Cet article rapporte l’étude du dosage dans le tissu cérébral (sous leur forme non soluble) et dans le liquide cérébrospinal (LCS) de fragments de la protéine tau situés dans la région de liaison aux microtubules et reconnus comme spécifiques des tauopathies 4R (fragments appelés MTBR-tau275 et MTBR-tau282) chez des patients présentant différentes tauopathies – maladie d’Alzheimer (MA), dégénérescence corticobasale (DCB), paralysie supranucléaire progressive (PSP), dégénérescence frontotemporale tau (DFT-tau), en lien avec une maladie de Pick, ou avec une mutation MAPT, DFT-TDP-43, maladie à grains argyrophiles (MGA) – et chez des sujets témoins. Le dosage des 2 MTBR-tau, normalisé à la protéine tau totale dans le tissu cérébral de 59 patients souffrant d’une MA, d’une DFT-tau ou d’une DFT-TDP et de 3 sujets témoins a montré une augmentation significative dans la DCB et la DFT en lien avec une mutation MAPT par rapport aux sujets témoins, aux DFT-TDP et aux autres tauopathies. Le dosage réalisé dans le LCS de 29 sujets témoins et de 83 patients présentant une MA, une tauopathie primaire ou une DFT-TDP a montré une diminution significative dans la DCB et la DFT-MAPT par rapport aux autres groupes, qui semblait d’autant plus marquée que la maladie était à un stade avancé. Une corrélation négative a été retrouvée entre les dosages dans le tissu cérébral et dans le LCS chez les patients présentant une tauopathie 4R. Des dosages répétés chez certains patients ayant eu plusieurs ponctions lombaires sur un intervalle d’environ 4 mois ont montré une bonne reproductibilité et une stabilité des mesures.
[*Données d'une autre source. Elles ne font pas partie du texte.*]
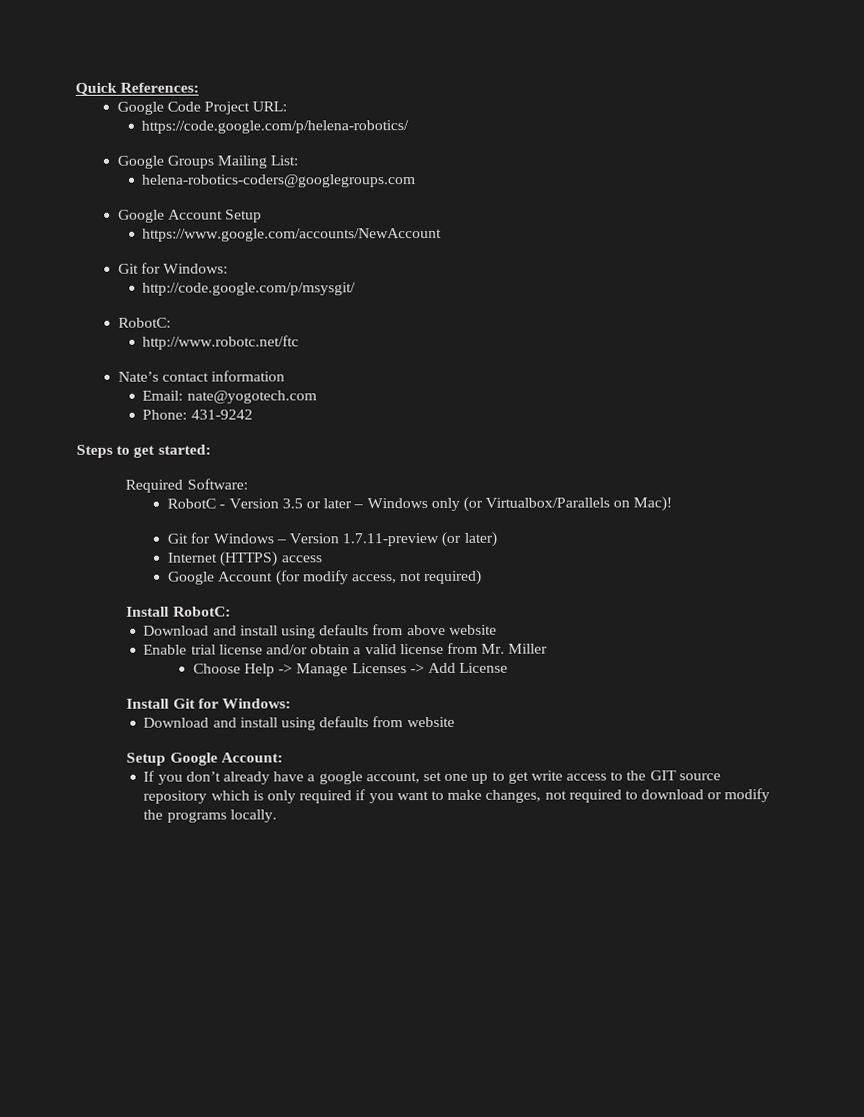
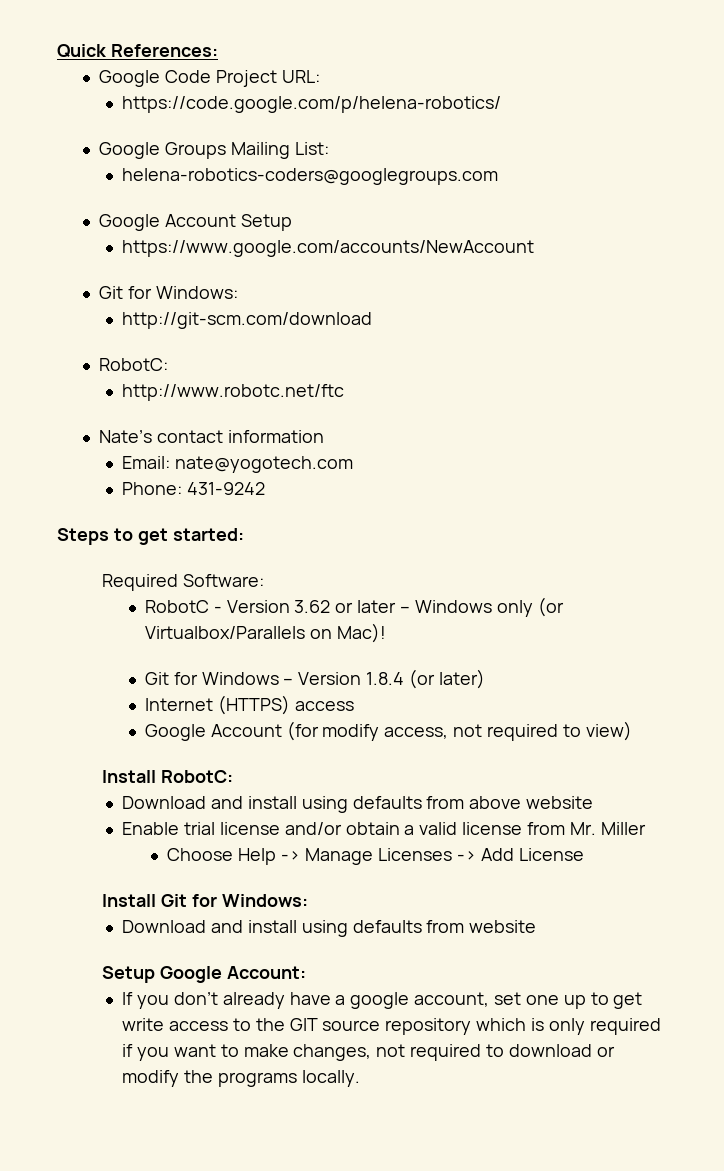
- http://code.google.com/p/msysgit/
+ http://git-scm.com/download
- RobotC - Version 3.5 or later – Windows only (or Virtualbox/Parallels on Mac)!
+ RobotC - Version 3.62 or later – Windows only (or Virtualbox/Parallels on Mac)!
- Git for Windows – Version 1.7.11-preview (or later)
+ Git for Windows – Version 1.8.4 (or later)
- Google Account (for modify access, not required)
+ Google Account (for modify access, not required to view)

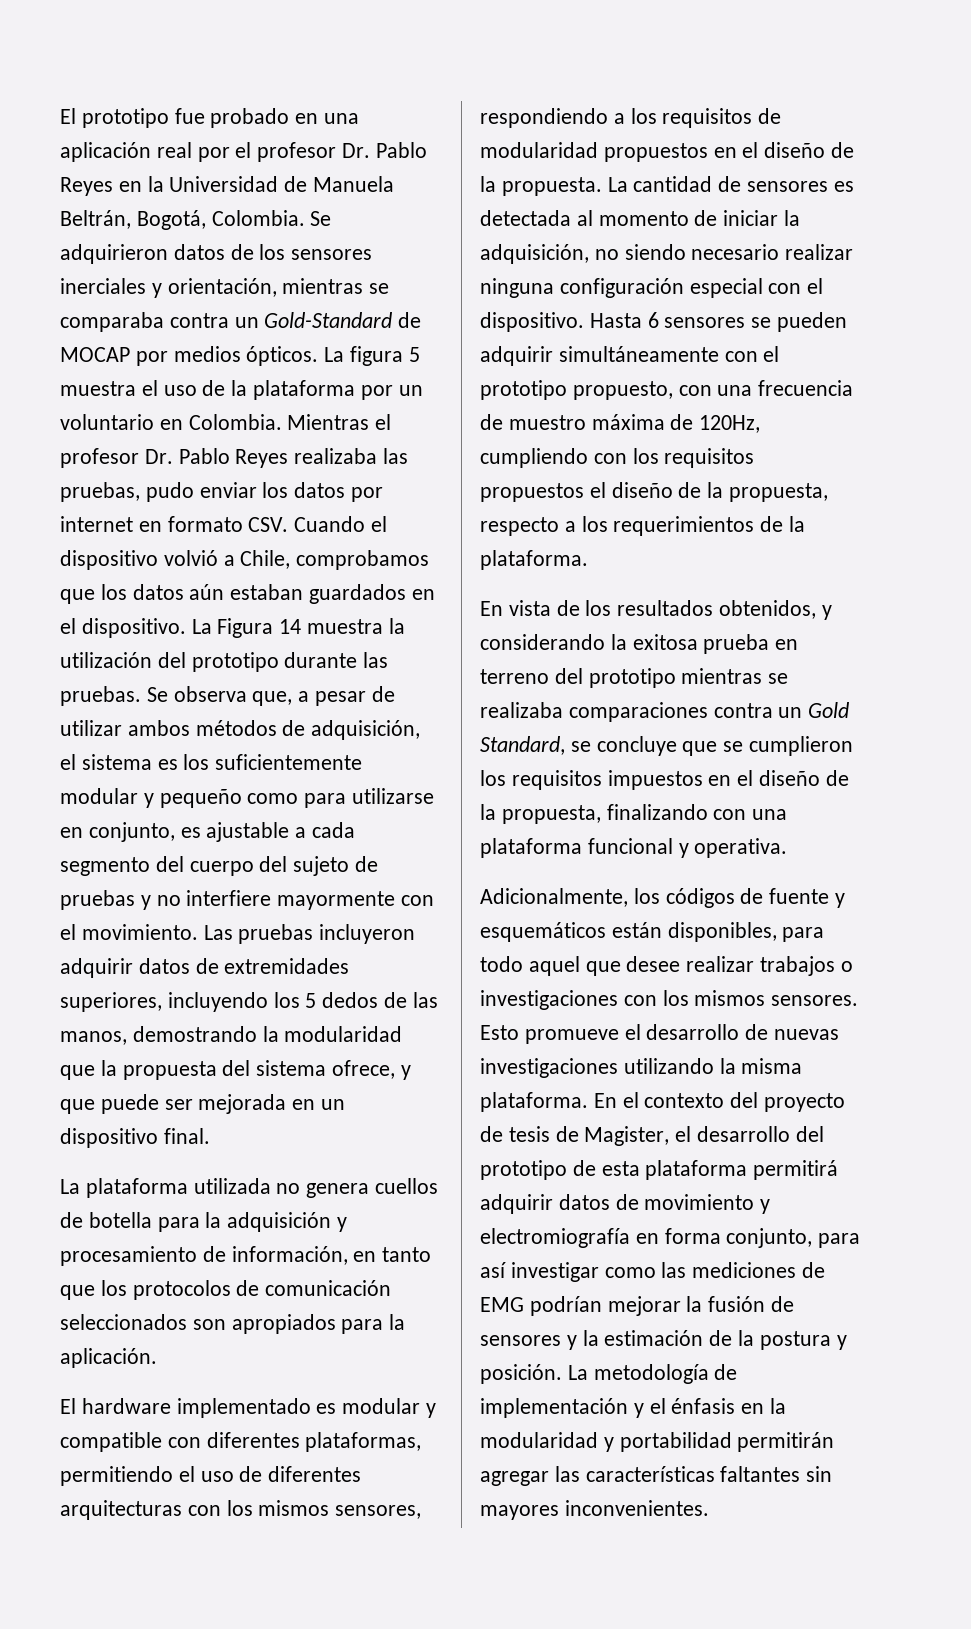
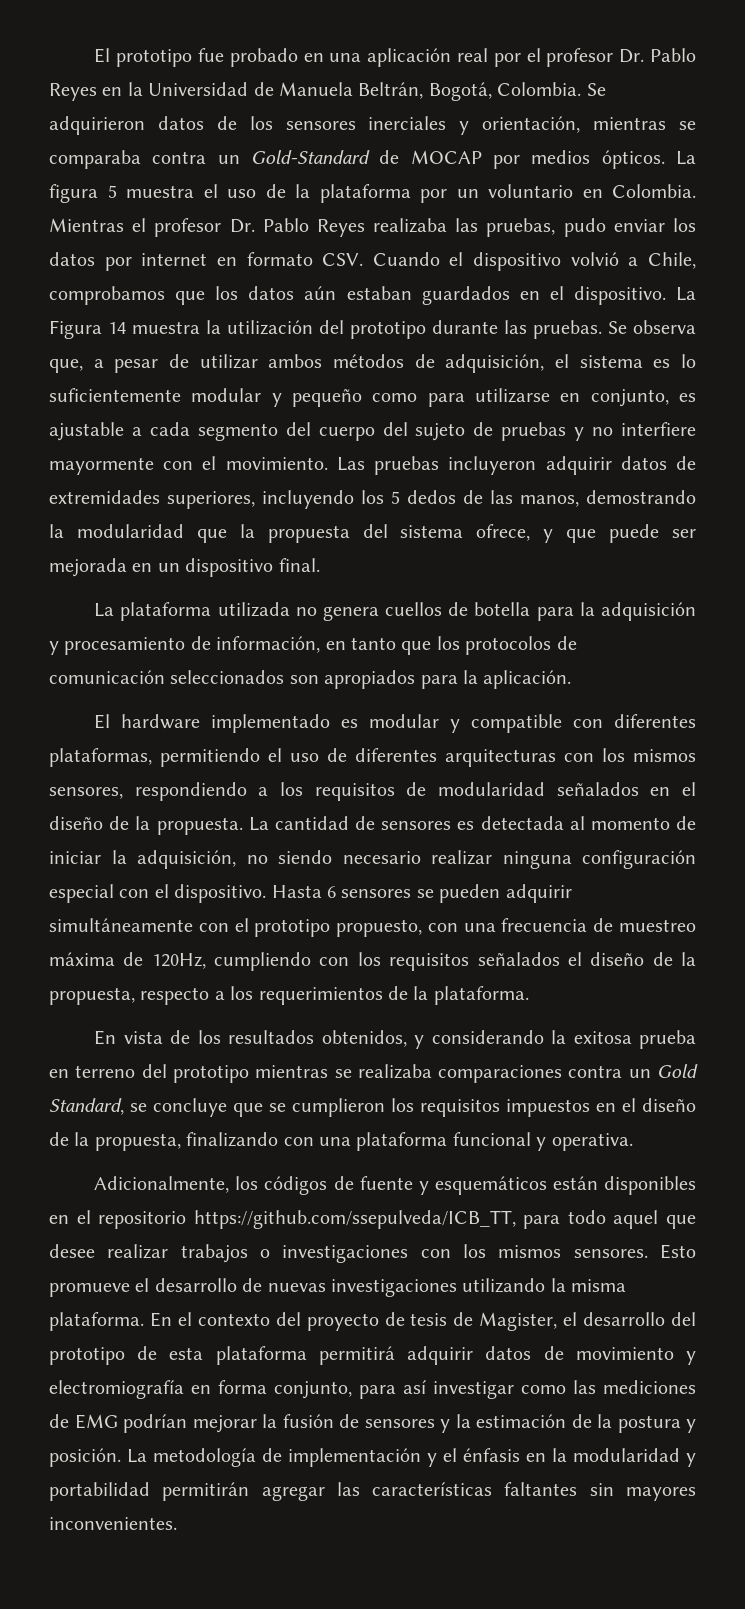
- Se observa que, a pesar de utilizar ambos métodos de adquisición, el sistema es los suficientemente modular y pequeño como para utilizarse en conjunto, es ajustable a cada segmento del cuerpo del sujeto de pruebas y no interfiere mayormente con el movimiento.
+ Se observa que, a pesar de utilizar ambos métodos de adquisición, el sistema es lo suficientemente modular y pequeño como para utilizarse en conjunto, es ajustable a cada segmento del cuerpo del sujeto de pruebas y no interfiere mayormente con el movimiento.
- El hardware implementado es modular y compatible con diferentes plataformas, permitiendo el uso de diferentes arquitecturas con los mismos sensores, respondiendo a los requisitos de modularidad propuestos en el diseño de la propuesta.
+ El hardware implementado es modular y compatible con diferentes plataformas, permitiendo el uso de diferentes arquitecturas con los mismos sensores, respondiendo a los requisitos de modularidad señalados en el diseño de la propuesta.
- Hasta 6 sensores se pueden adquirir simultáneamente con el prototipo propuesto, con una frecuencia de muestro máxima de 120Hz, cumpliendo con los requisitos propuestos el diseño de la propuesta, respecto a los requerimientos de la plataforma.
+ Hasta 6 sensores se pueden adquirir simultáneamente con el prototipo propuesto, con una frecuencia de muestreo máxima de 120Hz, cumpliendo con los requisitos señalados el diseño de la propuesta, respecto a los requerimientos de la plataforma.
- Adicionalmente, los códigos de fuente y esquemáticos están disponibles, para todo aquel que desee realizar trabajos o investigaciones con los mismos sensores.
+ Adicionalmente, los códigos de fuente y esquemáticos están disponibles en el repositorio https://github.com/ssepulveda/ICB_TT, para todo aquel que desee realizar trabajos o investigaciones con los mismos sensores.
Ces dosages dans le LCS permettent de distinguer la DCB des sujets témoins, des DFT-tau, de la MGA et de la PSP avec des aires sous la courbe comprises entre 0,8 et 0,889, ainsi que de la DFT-TDP avec une aire sous la courbe de 0,701-0,77. Lorsqu’on exclue les copathologies de type MA, la DCB est distinguée de la PSP avec des aires sous la courbe de 0,859 et 0,886. Globalement, ces marqueurs permettent un diagnostic de DCB quel que soit le phénotype clinique avec une précision de 83 %.
Commentaire
Bien qu’il existe des marqueurs du LCS et prochainement plasmatiques permettant de distinguer la MA des sujets témoins et des autres pathologies apparentées, le diagnostic étiologique de ces dernières, en particulier des tauopathies non Alzheimer, reste difficile faute d’outils appropriés. L’étude de certains fragments de la protéine tau localisés dans sa région de liaison aux microtubules a suggéré que certains d’entre eux, notamment celui appelé MTBR-tau243, dosables dans le LCS, semblent constituer dans la MA un marqueur de tauopathie indépendant de la pathologie amyloïde. Cette étude, en s’intéressant à d’autres fragments de cette même région de la protéine tau, étend les applications potentielles de ces dosages au diagnostic des tauopathies primaires 4R, en distinguant notamment la DCB des autres protéinopathies et de la PSP, ce qui est tout à fait intéressant. Même si des travaux ultérieurs dans des cohortes plus larges comportant différents degrés de sévérité des troubles et avec des données longitudinales seront nécessaires, ces résultats ouvrent la porte au développement de nouveaux biomarqueurs reflétant davantage la diversité des pathologies neurodégénératives.